▶ [What is expected]:
Print the data verbatim. Leave every image out.

▶ [Input data]:
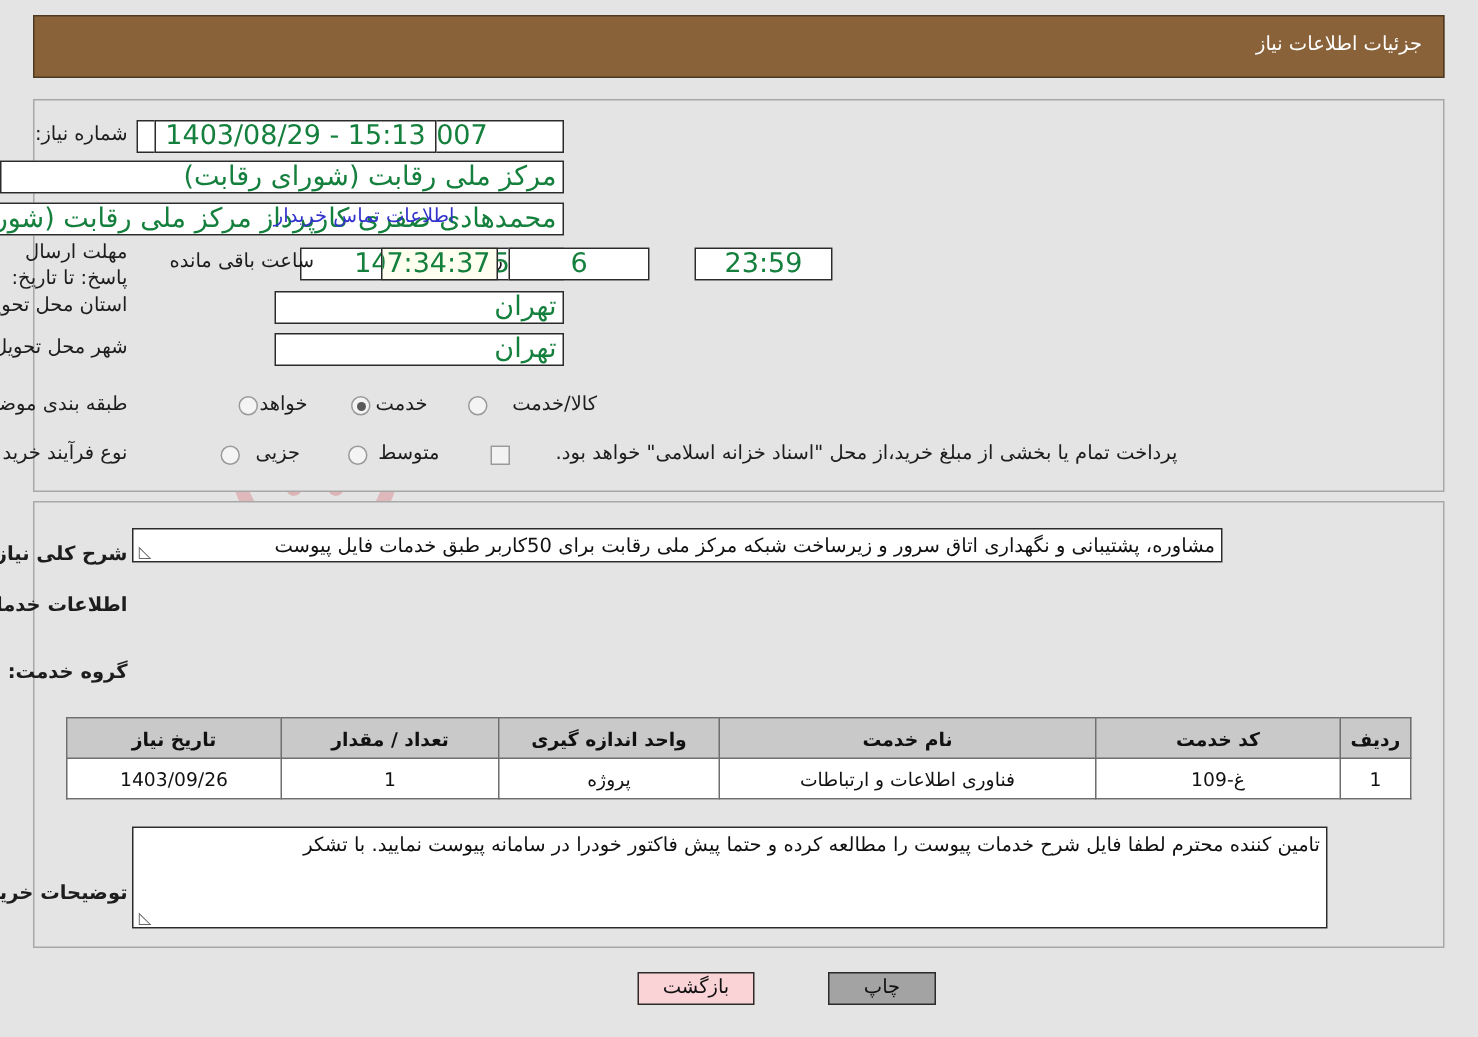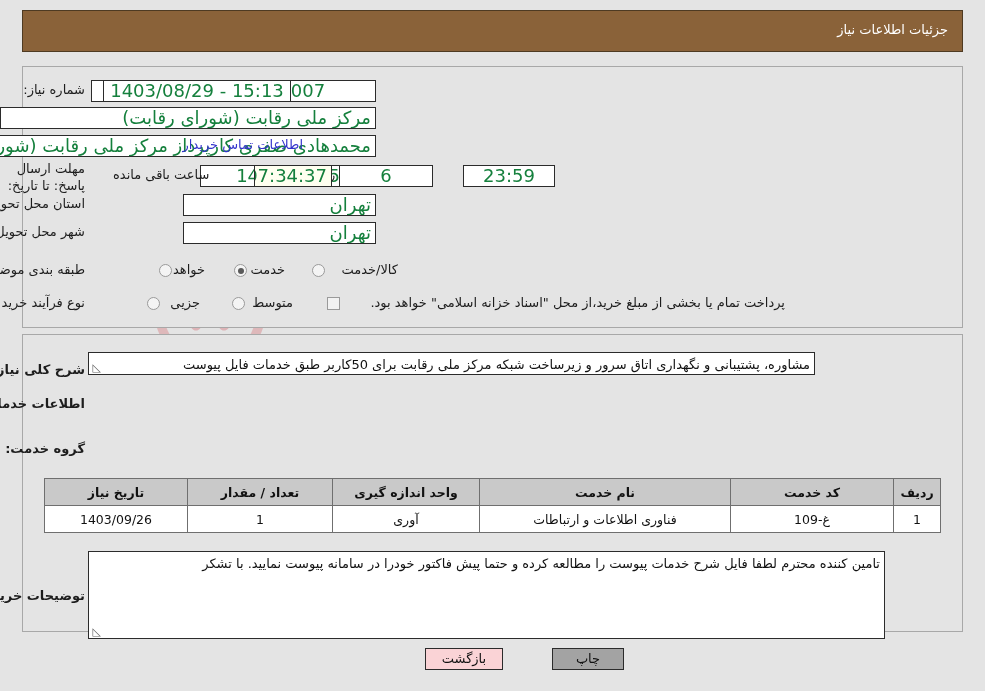--- a/index.html
+++ b/index.html
@@ -315,30 +315,30 @@
           <th style="width:134px;">واحد اندازه گیری</th>
           <th style="width:132px;">تعداد / مقدار</th>
           <th style="width:130px;">تاریخ نیاز</th>
         </tr>
       </thead>
       <tbody>
         <tr>
           <td>1</td>
           <td>غ-109</td>
           <td>فناوری اطلاعات و ارتباطات</td>
-          <td>آوری</td>
+          <td>پروژه</td>
           <td>1</td>
           <td>1403/09/26</td>
         </tr>
       </tbody>
     </table>
   </div>
 
   <div class="lbl bold" style="right:900px; top:588px;">توضیحات خریدار:</div>
-  <div class="ta" style="right:100px; top:551px; width:797px; height:88px;padding-left:33px;">
+  <div class="ta" style="right:100px; top:551px; width:797px; height:68px;padding-left:33px;">
     <span>تامین کننده محترم لطفا فایل شرح خدمات پیوست را مطالعه کرده و حتما پیش فاکتور خودرا در سامانه پیوست نمایید. با تشکر</span>
     <span class="grip">◺</span>
   </div>
 
   <div class="btn print" style="left:516px; top:648px; width:72px;">چاپ</div>
   <div class="btn back" style="left:425px; top:648px; width:78px;">بازگشت</div>
 
 </div>
 
 </body></html>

▶ [Exercise response]:
--- a/index.html
+++ b/index.html
@@ -315,30 +315,30 @@
           <th style="width:134px;">واحد اندازه گیری</th>
           <th style="width:132px;">تعداد / مقدار</th>
           <th style="width:130px;">تاریخ نیاز</th>
         </tr>
       </thead>
       <tbody>
         <tr>
           <td>1</td>
           <td>غ-109</td>
           <td>فناوری اطلاعات و ارتباطات</td>
-          <td>آوری</td>
+          <td>پروژه</td>
           <td>1</td>
           <td>1403/09/26</td>
         </tr>
       </tbody>
     </table>
   </div>
 
   <div class="lbl bold" style="right:900px; top:588px;">توضیحات خریدار:</div>
-  <div class="ta" style="right:100px; top:551px; width:797px; height:88px;padding-left:33px;">
+  <div class="ta" style="right:100px; top:551px; width:797px; height:68px;padding-left:33px;">
     <span>تامین کننده محترم لطفا فایل شرح خدمات پیوست را مطالعه کرده و حتما پیش فاکتور خودرا در سامانه پیوست نمایید. با تشکر</span>
     <span class="grip">◺</span>
   </div>
 
   <div class="btn print" style="left:516px; top:648px; width:72px;">چاپ</div>
   <div class="btn back" style="left:425px; top:648px; width:78px;">بازگشت</div>
 
 </div>
 
 </body></html>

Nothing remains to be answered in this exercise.